TASK OBJECTIVE
Your result should be the lines holding the word "Best", copied from the entries below.

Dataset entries
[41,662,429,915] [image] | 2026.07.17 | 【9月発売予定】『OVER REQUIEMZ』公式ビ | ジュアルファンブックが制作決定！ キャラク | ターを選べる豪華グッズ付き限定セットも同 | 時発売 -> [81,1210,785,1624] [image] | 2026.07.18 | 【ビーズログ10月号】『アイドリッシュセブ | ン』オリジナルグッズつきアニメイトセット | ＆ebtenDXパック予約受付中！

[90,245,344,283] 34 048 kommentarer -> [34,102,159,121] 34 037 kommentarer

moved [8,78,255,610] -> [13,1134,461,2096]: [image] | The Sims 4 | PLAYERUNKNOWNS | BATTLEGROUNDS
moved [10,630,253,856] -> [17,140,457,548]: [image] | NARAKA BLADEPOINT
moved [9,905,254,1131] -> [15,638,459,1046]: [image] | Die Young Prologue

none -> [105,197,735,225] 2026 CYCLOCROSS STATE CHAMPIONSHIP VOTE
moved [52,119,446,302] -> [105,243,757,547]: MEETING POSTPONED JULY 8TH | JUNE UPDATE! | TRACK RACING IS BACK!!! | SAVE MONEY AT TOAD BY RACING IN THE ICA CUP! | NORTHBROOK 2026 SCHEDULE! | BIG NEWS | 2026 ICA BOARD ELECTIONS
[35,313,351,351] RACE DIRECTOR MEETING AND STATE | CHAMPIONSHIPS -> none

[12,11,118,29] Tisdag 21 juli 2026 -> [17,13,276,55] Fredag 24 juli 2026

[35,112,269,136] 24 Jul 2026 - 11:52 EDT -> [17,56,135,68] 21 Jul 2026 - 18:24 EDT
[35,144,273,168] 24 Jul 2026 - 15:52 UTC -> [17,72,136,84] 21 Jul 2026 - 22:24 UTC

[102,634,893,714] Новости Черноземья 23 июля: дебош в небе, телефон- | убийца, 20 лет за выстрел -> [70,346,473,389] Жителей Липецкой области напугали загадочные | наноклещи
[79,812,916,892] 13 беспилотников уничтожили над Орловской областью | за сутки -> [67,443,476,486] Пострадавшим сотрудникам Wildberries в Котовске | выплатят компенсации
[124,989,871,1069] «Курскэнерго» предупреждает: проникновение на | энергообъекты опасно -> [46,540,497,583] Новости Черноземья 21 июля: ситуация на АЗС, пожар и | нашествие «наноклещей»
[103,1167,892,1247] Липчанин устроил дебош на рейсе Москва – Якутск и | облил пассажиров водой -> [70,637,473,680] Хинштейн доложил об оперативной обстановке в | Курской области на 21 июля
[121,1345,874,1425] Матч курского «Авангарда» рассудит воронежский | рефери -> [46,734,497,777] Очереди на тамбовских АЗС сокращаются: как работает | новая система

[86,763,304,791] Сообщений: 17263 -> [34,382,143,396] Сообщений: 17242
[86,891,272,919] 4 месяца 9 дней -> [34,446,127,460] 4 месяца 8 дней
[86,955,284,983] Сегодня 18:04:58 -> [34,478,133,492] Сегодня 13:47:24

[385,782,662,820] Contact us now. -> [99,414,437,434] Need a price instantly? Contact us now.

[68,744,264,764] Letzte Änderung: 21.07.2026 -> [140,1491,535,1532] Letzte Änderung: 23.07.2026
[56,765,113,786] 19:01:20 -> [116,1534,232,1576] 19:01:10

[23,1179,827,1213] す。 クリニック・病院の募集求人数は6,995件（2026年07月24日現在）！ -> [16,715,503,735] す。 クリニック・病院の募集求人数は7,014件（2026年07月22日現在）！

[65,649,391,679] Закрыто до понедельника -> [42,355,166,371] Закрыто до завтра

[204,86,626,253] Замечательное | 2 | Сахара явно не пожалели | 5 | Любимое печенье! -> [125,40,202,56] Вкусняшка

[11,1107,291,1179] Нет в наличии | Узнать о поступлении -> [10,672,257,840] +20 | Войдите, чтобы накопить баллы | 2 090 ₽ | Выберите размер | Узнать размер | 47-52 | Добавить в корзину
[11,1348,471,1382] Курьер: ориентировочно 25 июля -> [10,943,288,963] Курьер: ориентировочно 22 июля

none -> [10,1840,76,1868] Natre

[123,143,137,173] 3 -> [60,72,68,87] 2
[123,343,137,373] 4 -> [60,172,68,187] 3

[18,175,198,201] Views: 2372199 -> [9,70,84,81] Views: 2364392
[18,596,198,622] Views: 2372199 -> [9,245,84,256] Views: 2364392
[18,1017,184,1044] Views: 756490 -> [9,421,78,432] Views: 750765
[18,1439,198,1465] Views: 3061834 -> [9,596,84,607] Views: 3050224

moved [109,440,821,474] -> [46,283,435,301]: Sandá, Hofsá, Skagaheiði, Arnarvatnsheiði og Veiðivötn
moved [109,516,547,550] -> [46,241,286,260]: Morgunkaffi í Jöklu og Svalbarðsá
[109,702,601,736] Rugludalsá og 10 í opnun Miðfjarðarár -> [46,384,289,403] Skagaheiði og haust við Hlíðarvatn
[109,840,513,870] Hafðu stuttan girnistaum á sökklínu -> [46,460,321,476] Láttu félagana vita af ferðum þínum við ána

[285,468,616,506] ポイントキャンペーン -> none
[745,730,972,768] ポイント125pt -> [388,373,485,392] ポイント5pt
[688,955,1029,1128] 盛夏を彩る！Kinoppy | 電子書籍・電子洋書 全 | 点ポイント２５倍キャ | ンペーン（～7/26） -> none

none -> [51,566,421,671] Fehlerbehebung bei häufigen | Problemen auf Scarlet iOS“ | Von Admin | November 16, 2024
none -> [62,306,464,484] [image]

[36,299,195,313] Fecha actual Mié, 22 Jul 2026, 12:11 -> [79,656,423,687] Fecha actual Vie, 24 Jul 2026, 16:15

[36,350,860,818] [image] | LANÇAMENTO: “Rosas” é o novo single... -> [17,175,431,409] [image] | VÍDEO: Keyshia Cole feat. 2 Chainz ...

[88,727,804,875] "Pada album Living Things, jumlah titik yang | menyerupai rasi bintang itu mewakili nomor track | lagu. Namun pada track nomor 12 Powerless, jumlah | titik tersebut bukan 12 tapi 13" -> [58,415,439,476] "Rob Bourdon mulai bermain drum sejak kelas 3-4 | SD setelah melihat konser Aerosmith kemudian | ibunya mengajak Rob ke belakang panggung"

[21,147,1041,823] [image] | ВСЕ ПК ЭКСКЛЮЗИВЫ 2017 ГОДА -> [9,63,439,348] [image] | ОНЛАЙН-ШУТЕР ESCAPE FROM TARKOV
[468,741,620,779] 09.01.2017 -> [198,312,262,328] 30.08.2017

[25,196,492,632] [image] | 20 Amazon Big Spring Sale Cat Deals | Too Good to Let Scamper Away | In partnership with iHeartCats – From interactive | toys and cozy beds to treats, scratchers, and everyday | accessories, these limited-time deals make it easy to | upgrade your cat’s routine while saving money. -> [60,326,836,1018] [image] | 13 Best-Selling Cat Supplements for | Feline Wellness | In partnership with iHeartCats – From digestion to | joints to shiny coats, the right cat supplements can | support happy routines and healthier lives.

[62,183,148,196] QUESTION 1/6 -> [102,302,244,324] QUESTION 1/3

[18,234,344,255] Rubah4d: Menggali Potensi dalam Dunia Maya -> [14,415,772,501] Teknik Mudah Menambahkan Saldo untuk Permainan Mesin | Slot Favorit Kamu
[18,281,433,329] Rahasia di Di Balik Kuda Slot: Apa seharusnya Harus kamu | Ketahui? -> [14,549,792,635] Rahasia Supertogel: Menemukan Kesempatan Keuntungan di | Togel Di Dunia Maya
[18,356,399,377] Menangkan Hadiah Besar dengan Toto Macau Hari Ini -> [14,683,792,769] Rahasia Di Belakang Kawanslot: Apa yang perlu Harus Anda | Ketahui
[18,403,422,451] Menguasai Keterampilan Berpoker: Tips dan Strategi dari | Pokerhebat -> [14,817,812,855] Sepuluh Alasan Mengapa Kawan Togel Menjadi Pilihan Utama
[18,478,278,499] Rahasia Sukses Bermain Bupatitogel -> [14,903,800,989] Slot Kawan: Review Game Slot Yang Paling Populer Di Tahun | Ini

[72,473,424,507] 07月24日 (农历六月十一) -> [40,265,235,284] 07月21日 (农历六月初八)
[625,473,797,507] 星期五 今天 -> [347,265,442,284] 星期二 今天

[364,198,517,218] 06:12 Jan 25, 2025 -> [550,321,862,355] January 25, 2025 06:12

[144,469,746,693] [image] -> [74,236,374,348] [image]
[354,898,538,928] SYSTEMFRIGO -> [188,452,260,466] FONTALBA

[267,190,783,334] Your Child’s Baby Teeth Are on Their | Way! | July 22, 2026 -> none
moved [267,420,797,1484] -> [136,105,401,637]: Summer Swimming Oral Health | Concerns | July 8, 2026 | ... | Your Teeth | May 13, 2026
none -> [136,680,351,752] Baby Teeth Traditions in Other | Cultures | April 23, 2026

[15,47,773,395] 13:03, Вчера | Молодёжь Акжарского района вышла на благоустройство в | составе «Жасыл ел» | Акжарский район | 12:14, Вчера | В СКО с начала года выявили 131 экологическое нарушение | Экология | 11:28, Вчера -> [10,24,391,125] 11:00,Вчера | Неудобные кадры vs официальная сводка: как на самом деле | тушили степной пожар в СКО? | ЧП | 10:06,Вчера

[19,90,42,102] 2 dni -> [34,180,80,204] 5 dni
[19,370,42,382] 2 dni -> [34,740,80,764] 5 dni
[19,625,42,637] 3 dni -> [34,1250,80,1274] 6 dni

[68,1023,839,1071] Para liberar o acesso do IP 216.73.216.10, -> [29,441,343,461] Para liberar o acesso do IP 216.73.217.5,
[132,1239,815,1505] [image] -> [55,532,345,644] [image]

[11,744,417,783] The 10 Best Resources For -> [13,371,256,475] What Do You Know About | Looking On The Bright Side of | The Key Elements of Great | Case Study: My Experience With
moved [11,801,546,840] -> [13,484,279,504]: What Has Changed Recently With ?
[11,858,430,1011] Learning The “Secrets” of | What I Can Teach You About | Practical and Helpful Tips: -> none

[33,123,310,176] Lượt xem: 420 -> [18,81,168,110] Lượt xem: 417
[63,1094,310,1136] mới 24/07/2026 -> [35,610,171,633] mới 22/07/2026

RESULT OF THE TASK
[25,196,492,632] [image] | 20 Amazon Big Spring Sale Cat Deals | Too Good to Let Scamper Away | In partnership with iHeartCats – From interactive | toys and cozy beds to treats, scratchers, and everyday | accessories, these limited-time deals make it easy to | upgrade your cat’s routine while saving money. -> [60,326,836,1018] [image] | 13 Best-Selling Cat Supplements for | Feline Wellness | In partnership with iHeartCats – From digestion to | joints to shiny coats, the right cat supplements can | support happy routines and healthier lives.
[11,744,417,783] The 10 Best Resources For -> [13,371,256,475] What Do You Know About | Looking On The Bright Side of | The Key Elements of Great | Case Study: My Experience With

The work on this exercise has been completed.